使用しなくなると思われてたのか。結構気まずいな……。
「もちろんこのまま使ってくださってけっこうですが……滝のそばに教会ができたら、ここで生活なさったほうが楽なのでは……」
「町長、よく考えてください。俺とナタタがここで暮らしてたら、神官にふさわしくないあらぬ噂が絶対に立ちますよ。そこは分けるしかないんです」
「あっ、なるほど……」
町長も理解してくれたらしい。一方、ナタタはとくにこだわりも何もないのか、きょとんとした顔をしている。こういう話題を気にしないのは助かりはする。

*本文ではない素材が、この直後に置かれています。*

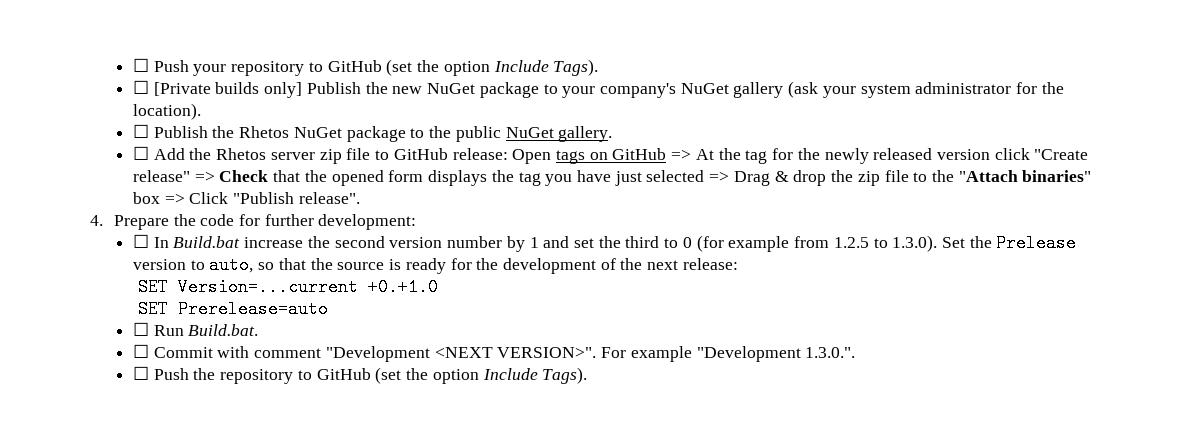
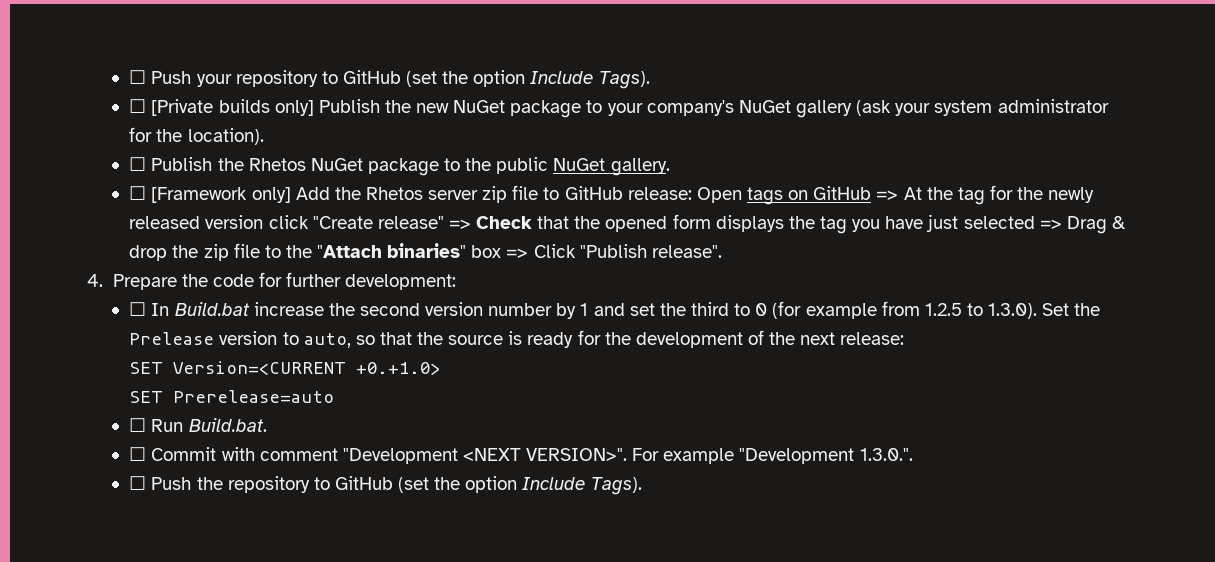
(150, 153) none -> [151,187,291,203] [Framework only]
[177,278,438,296] Version=...current +0.+1.0 -> [172,361,440,375] Version=<CURRENT +0.+1.0>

「というわけで、ナタタには町の教会の担当ということで今後も暮らしてもらって、俺は教会で寝起きします。これで誰も住まないのも無礼ですし……。まあ、ここに住むのは俺でもナタタでもいいので、定期的に交代してもいいんですが」
世の中にはいろんなしがらみがあるので、なかなか上手くものである。
まあ、竜神ラガシャの信仰が成長してるのは間違いないので悪いことじゃないだろう。地域密着の信仰で、教会をちゃんと建ててもらえる時点ですごい勝ち組だと思う。
そこに教会を何周かしてきたラガシャが戻ってきた。
「ユート、ナタタ、せっかくなのでこの場にいる全員で頌歌を歌うのです! すごく盛り上がるはずなのです」
(それはいいアイディアだな)
俺は集まっているみんなに頌歌を歌うことを告げた。
楽器があるわけではないので、俺が「さん、はい」と言って、歌を始めた。
『滝に住まう竜神ラガシャ様、どうか我々に力を~♪ すべてを見通す竜神ラガシャ様、どうか我々に栄光を~♪』
そんな荘厳な歌じゃないと思っていたが、この人数で歌うとなかなか感動的な空気になるな。
だが、そこに場違いな蹄の音が響いた。
馬に乗った役人風の男がこちらに近づいてくる。
「この中に神官の者はいるか?」
高圧的に役人風の男が言った。いや、これは多分役人だな。